The Compass Inn was added to the National Register of Historic Places in 1995.

==Geography==
According to the United States Census Bureau, the township has a total area of 92.1 mi2, of which 91.8 mi2 is land and 0.3 mi2 (0.31%) is water.

The township contains the following communities: Buttermilk Falls, Darlington, Hillsview, Laughlintown, Longbridge, McCance, Oak Grove, Shirley, Speedwell, Rector, Waterford, and Wilpen.

==Surrounding and inner neighborhoods==
Ligonier Township has six borders including the townships of Fairfield to the northeast, Jenner (Somerset County) to the southeast, Lincoln (Somerset County) in the southeastern corner, Cook to the southwest, Unity to the lower northwest, and Derry to the upper northwest. Situated completely inside the township are the boroughs of Ligonier and Laurel Mountain.

==Government==
The township is classed as a township of the second class of the Commonwealth of Pennsylvania. A five-person board of supervisors, elected for a six-year term, governs the township.

==Public Services==
In 2019 the Ligonier Township police and the Ligonier Borough police both combined their respective police departments to form the Ligonier Valley Police Department (LVPD).

The LVPD is currently staffed by a Chief of Police, Sergeant and 11 patrol officers. The LVPD also employs a K-9 officer that is partnered with the Sergeant and also employs two school resource officers, one to patrol the three schools within Ligonier and another is assigned to the Valley School of Ligonier.

The Patrol officers are responsible for patrolling the Ligonier Valley which includes the villages of Waterford, Darlington, Wilpen and Laughlintown, the Borough of Ligonier and Laurel Mountain Borough.

The police department suffered tragedy in May 2015 when K-9 handler LT. Eric Eslary was killed in the line of duty in a motor vehicle accident. His K-9 Blek was also injured and made a full recovery from the accident. K-9 Blek died of natural causes in 2018.

The Ligonier Township Municipal Authority (whose board members are appointed by the supervisors) provides water and sewage service to township residents. Fire protection services are provided by a 100% totally volunteer force, from three of the township's villages.
The Ligonier Township Volunteer Fire Department #1 (in the village of Waterford). The Wilpen Volunteer Fire Department of Ligonier Township (in the village of Wilpen) and The Darlington Volunteer Fire Department (in the village of Darlington).

==Demographics==

As of the census of 2000, there were 6,973 people, 2,914 households, and 2,089 families residing in the township. The population density was 75.9 PD/sqmi. There were 3,556 housing units at an average density of 38.7 /mi2. The racial makeup of the township was 99.21% White, 0.13% African American, 0.04% Native American, 0.13% Asian, 0.07% from other races, and 0.42% from two or more races. Hispanic or Latino of any race were 0.27% of the population.

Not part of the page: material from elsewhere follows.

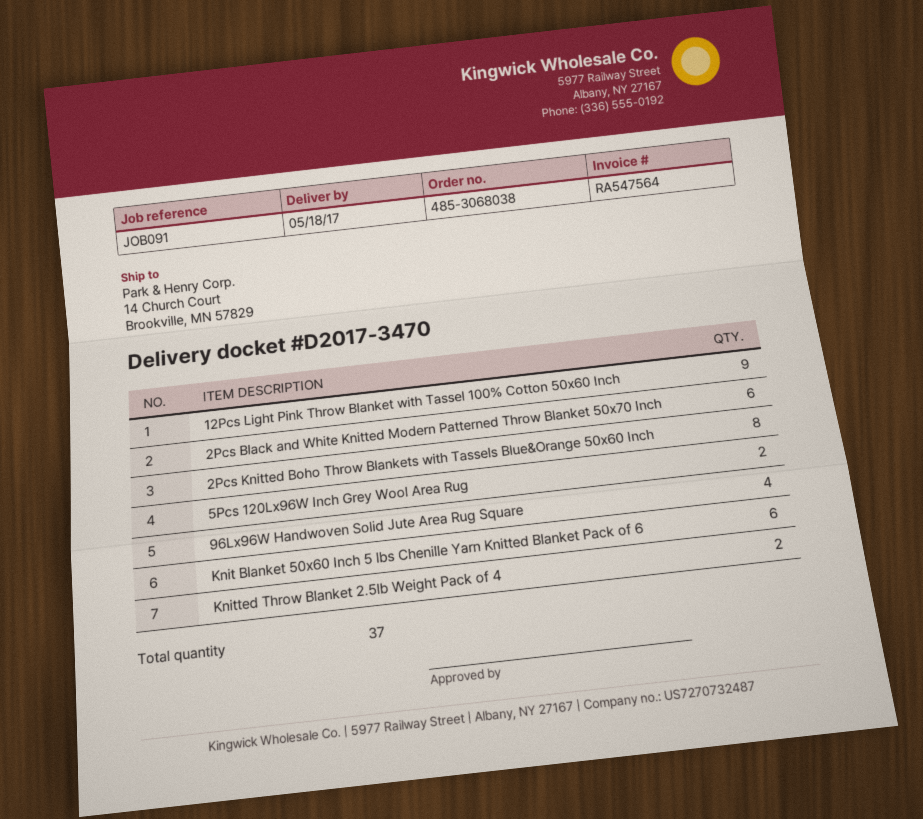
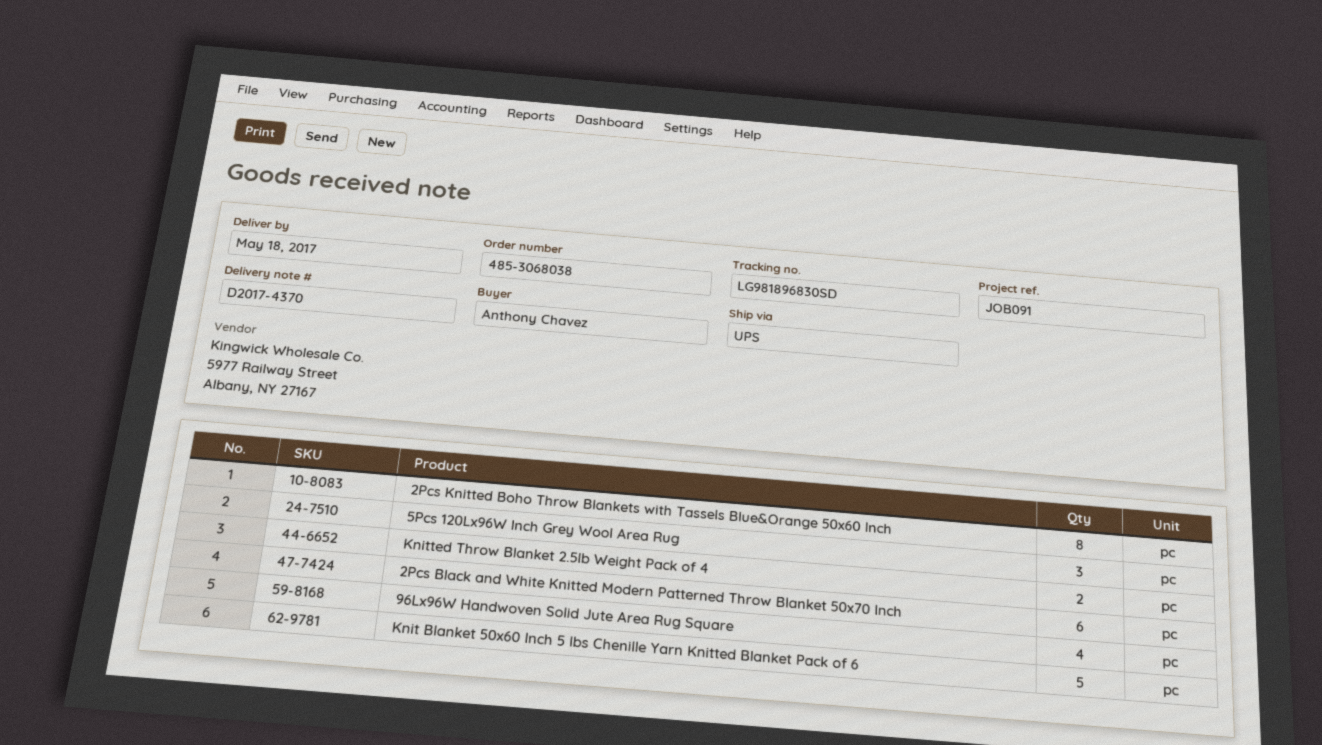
delivery note number: D2017-3470 -> D2017-4370
12Pcs Light Pink Throw Blanket with Tassel 100% Cotton 50x60 Inch: 9 -> none
5Pcs 120Lx96W Inch Grey Wool Area Rug: 2 -> 3
Knit Blanket 50x60 Inch 5 lbs Chenille Yarn Knitted Blanket Pack of 6: 6 -> 5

There were 2,914 households, out of which 25.4% had children under the age of 18 living with them, 62.0% were married couples living together, 6.7% had a female householder with no husband present, and 28.3% were non-families. 25.0% of all households were made up of individuals, and 12.5% had someone living alone who was 65 years of age or older. The average household size was 2.36 and the average family size was 2.82.

In the township the population was spread out, with 20.3% under the age of 18, 5.7% from 18 to 24, 24.9% from 25 to 44, 28.8% from 45 to 64, and 20.3% who were 65 years of age or older. The median age was 44 years. For every 100 females, there were 96.2 males. For every 100 females age 18 and over, there were 94.1 males.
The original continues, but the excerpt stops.